Furthermore, advancing ASD diagnosis methods for real-time detection is crucial. Deploying the developed models onto suitable hardware devices can transform them into portable detection tools, facilitating real-time assessment. Additionally, alongside the algorithm development, creating a user-friendly interface is essential. Such an interface would enhance usability for both doctors and patients, ensuring that the technology is accessible and practical in clinical settings.

Conclusion

This review paper provides a comprehensive examination of the ongoing advancements in the automated diagnosis of Autism Spectrum Disorder, a neurological condition commonly diagnosed in children aged between 6 and 17 years. ASD affects brain connectivity, leading to symptoms such as social anxiety and lack of confidence. Early diagnosis and intervention can significantly mitigate the impact of ASD.

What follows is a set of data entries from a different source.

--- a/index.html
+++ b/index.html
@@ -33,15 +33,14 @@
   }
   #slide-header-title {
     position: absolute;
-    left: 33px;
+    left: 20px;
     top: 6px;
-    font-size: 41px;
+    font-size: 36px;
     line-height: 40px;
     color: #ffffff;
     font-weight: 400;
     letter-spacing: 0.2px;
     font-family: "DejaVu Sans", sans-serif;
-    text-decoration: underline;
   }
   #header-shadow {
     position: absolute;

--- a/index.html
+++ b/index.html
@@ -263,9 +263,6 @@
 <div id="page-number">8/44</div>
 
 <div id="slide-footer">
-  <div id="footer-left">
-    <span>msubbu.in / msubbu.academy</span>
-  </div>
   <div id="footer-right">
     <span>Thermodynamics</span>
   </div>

The study primarily utilized the publicly available ABIDE I dataset, which has been extensively used by researchers to enhance ASD diagnostic methodologies. ABIDE I, featuring resting-state functional MRI data, serves as a critical biomarker for brain connectivity, capturing brain activity across different time points. The advent of artificial intelligence, particularly machine learning and deep learning, has significantly advanced the field of automated ASD diagnosis.

Following a systematic review approach guided by PRISMA guidelines, this paper offers a thorough overview of ASD, DL, and MRI in its introductory section, setting the foundation for a detailed exploration of the subject. Covering the period of last five years, this review not only consolidates recent advancements in ASD research but also provides direction for future investigations, promoting innovative approaches for automated ASD diagnosis.

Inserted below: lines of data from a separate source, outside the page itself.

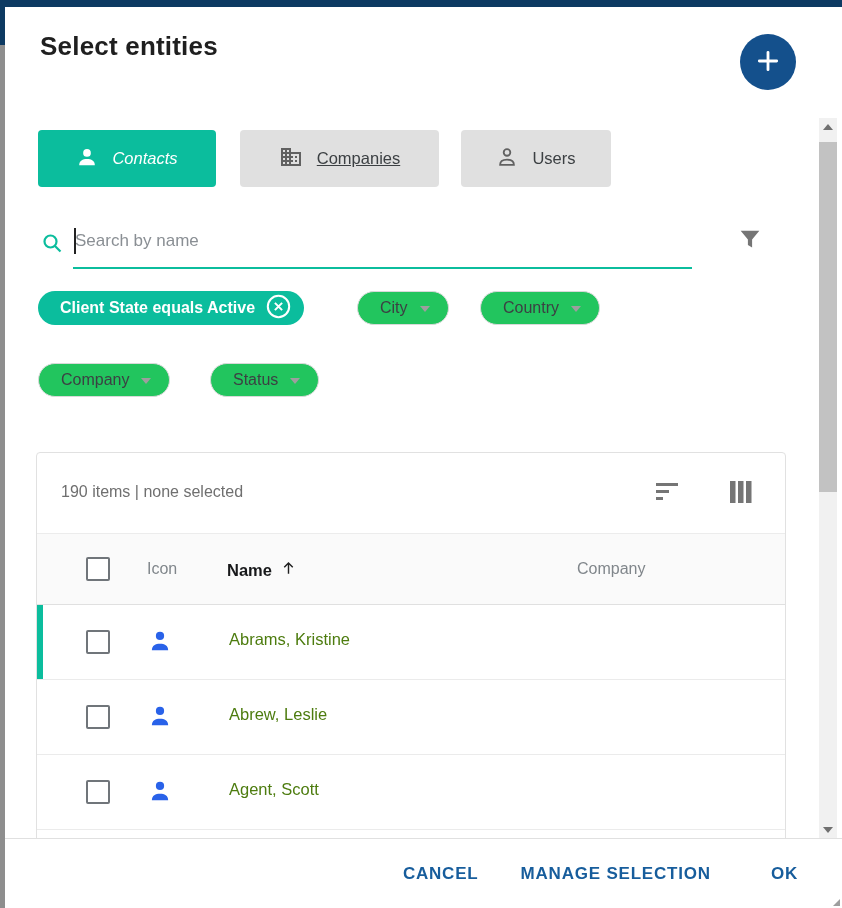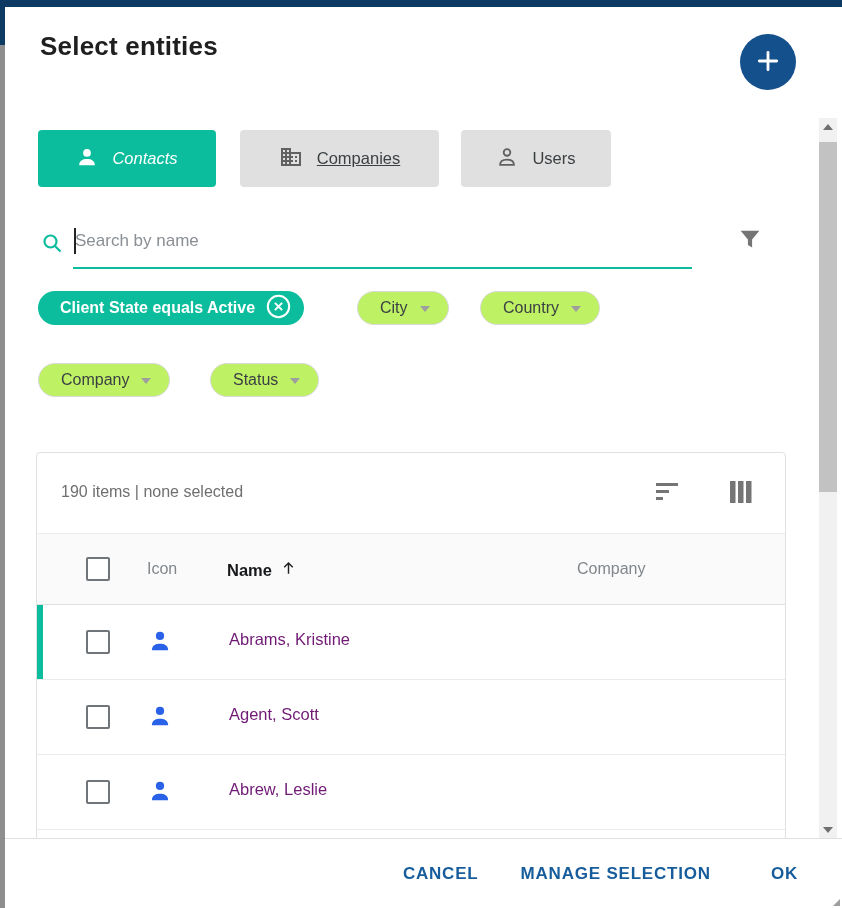--- a/index.html
+++ b/index.html
@@ -40,7 +40,7 @@
   .chip{position:absolute;height:34px;display:inline-flex;align-items:center;border-radius:23px;
     font-size:16px;box-sizing:border-box;cursor:pointer;}
   .chip.teal{background:#0bbd9d;color:#fff;font-weight:700;padding:0 12px 0 22px;gap:10px;}
-  .chip.plain{background:#bef264;border:1.5px solid #d9d9d9;color:#3c4043;padding:0 18px 0 22px;gap:12px;}
+  .chip.plain{background:#22c55e;border:1.5px solid #d9d9d9;color:#3c4043;padding:0 18px 0 22px;gap:12px;}
   .chip-caret{width:0;height:0;border-left:5.5px solid transparent;border-right:5.5px solid transparent;
     border-top:6px solid #9e9e9e;margin-top:2px;}
   .chip-r1{top:284px;} .chip-r2{top:356px;}

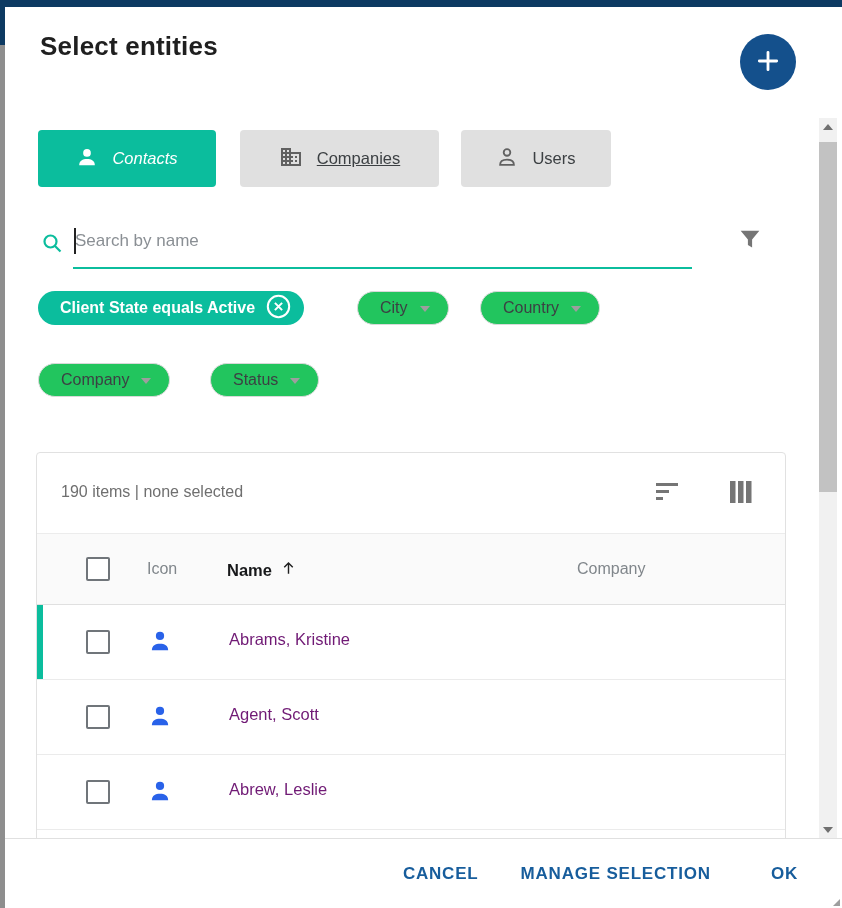--- a/index.html
+++ b/index.html
@@ -67,7 +67,7 @@
   .trow .checkbox{position:absolute;left:49px;top:25px;}
   .row-accent{position:absolute;left:0;top:0;width:6px;height:74px;background:#0bbd9d;}
   .row-person{position:absolute;left:110px;top:23px;}
-  .row-name{position:absolute;left:192px;top:25px;font-size:16.5px;color:#701a75;}
+  .row-name{position:absolute;left:192px;top:25px;font-size:16.5px;color:#4d7c0f;}
   .row-company{position:absolute;left:540px;top:25px;font-size:16.5px;color:#3b3f44;}
 
   

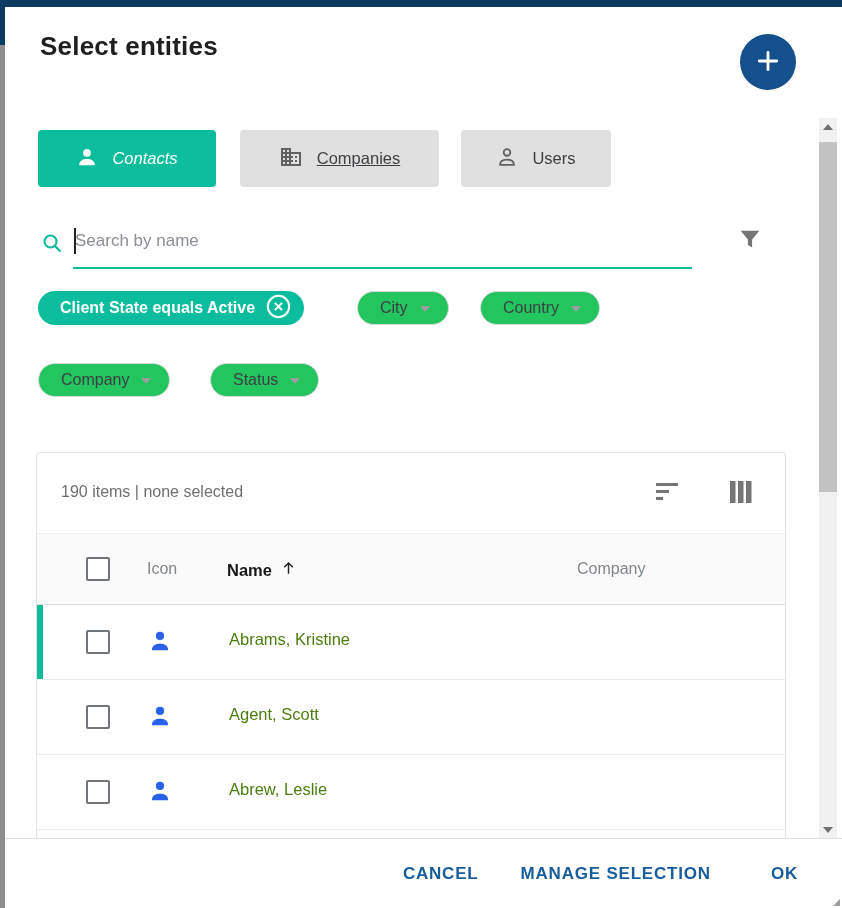--- a/index.html
+++ b/index.html
@@ -230,7 +230,7 @@
               <path d="M4.5 20.2c0-3.9 3.4-5.7 7.5-5.7s7.5 1.8 7.5 5.7v.3h-15z"></path>
             </svg>
         </span>
-        <span class="row-name">Agent, Scott</span>
+        <span class="row-name">Abrew, Leslie</span>
         <span class="row-company"></span>
       </div>
 
@@ -242,7 +242,7 @@
               <path d="M4.5 20.2c0-3.9 3.4-5.7 7.5-5.7s7.5 1.8 7.5 5.7v.3h-15z"></path>
             </svg>
         </span>
-        <span class="row-name">Abrew, Leslie</span>
+        <span class="row-name">Agent, Scott</span>
         <span class="row-company"></span>
       </div>
     </div>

Key findings from this review highlight notable progress in automated ASD diagnosis studies. Numerous papers published since 2017 showcase various architectural frameworks aimed at ASD identification. The ABIDE dataset emerges as a prevalent choice among researchers, maintaining consistent distribution between autistic and control classes. Notably, DL models, particularly Convolutional Neural Networks and Deep Neural Networks, are more frequently recommended over traditional ML algorithms for ASD detection. The average accuracy reported across these studies is approximately 0.82, indicating the need for future research to focus on enhancing diagnostic accuracy for more reliable outcomes.

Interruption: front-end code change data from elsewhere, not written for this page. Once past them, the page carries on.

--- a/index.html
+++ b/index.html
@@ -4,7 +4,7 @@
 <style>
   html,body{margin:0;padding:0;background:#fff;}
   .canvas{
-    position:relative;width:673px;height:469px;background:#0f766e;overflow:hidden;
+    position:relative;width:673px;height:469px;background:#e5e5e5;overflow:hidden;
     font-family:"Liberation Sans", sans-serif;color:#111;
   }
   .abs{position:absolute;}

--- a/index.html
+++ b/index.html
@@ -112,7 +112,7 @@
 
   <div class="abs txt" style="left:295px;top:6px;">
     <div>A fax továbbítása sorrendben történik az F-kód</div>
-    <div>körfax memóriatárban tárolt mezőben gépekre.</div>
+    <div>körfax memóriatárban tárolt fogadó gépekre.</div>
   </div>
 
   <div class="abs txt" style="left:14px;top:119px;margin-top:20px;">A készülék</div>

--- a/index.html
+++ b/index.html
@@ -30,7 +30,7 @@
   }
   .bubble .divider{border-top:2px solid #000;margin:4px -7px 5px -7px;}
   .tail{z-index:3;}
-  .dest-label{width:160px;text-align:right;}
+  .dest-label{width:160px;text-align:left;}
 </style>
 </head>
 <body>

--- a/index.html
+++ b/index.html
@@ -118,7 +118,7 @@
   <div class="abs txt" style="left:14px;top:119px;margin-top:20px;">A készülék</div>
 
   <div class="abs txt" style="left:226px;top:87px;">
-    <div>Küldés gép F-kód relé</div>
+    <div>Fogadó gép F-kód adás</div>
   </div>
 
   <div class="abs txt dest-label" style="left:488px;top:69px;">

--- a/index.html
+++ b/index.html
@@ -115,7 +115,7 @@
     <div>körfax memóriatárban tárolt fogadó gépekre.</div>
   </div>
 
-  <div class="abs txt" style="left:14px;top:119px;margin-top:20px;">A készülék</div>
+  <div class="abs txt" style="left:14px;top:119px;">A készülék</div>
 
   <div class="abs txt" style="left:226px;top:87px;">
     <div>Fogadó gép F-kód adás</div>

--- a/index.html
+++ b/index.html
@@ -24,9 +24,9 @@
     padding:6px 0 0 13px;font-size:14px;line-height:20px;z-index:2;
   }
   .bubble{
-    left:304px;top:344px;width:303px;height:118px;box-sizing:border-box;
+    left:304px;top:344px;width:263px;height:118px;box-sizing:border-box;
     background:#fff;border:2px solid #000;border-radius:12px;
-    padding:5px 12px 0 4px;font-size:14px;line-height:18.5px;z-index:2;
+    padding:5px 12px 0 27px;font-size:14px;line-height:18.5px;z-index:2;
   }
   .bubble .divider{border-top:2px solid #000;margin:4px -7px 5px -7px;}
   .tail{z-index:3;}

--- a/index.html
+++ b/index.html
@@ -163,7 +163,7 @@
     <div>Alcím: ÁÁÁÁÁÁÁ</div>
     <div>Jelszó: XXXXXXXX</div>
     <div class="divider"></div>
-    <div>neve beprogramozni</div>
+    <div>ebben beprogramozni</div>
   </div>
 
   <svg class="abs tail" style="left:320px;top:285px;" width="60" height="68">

Future research on ASD diagnosis using DL and ML techniques should prioritize the exploration of additional datasets beyond ABIDE to improve efficiency and accuracy. Furthermore, models developed for ASD prediction should be designed for real-time detection. This can be achieved by integrating the models into portable devices or user-friendly interfaces, facilitating practical use for healthcare professionals and enhancing diagnostic capabilities.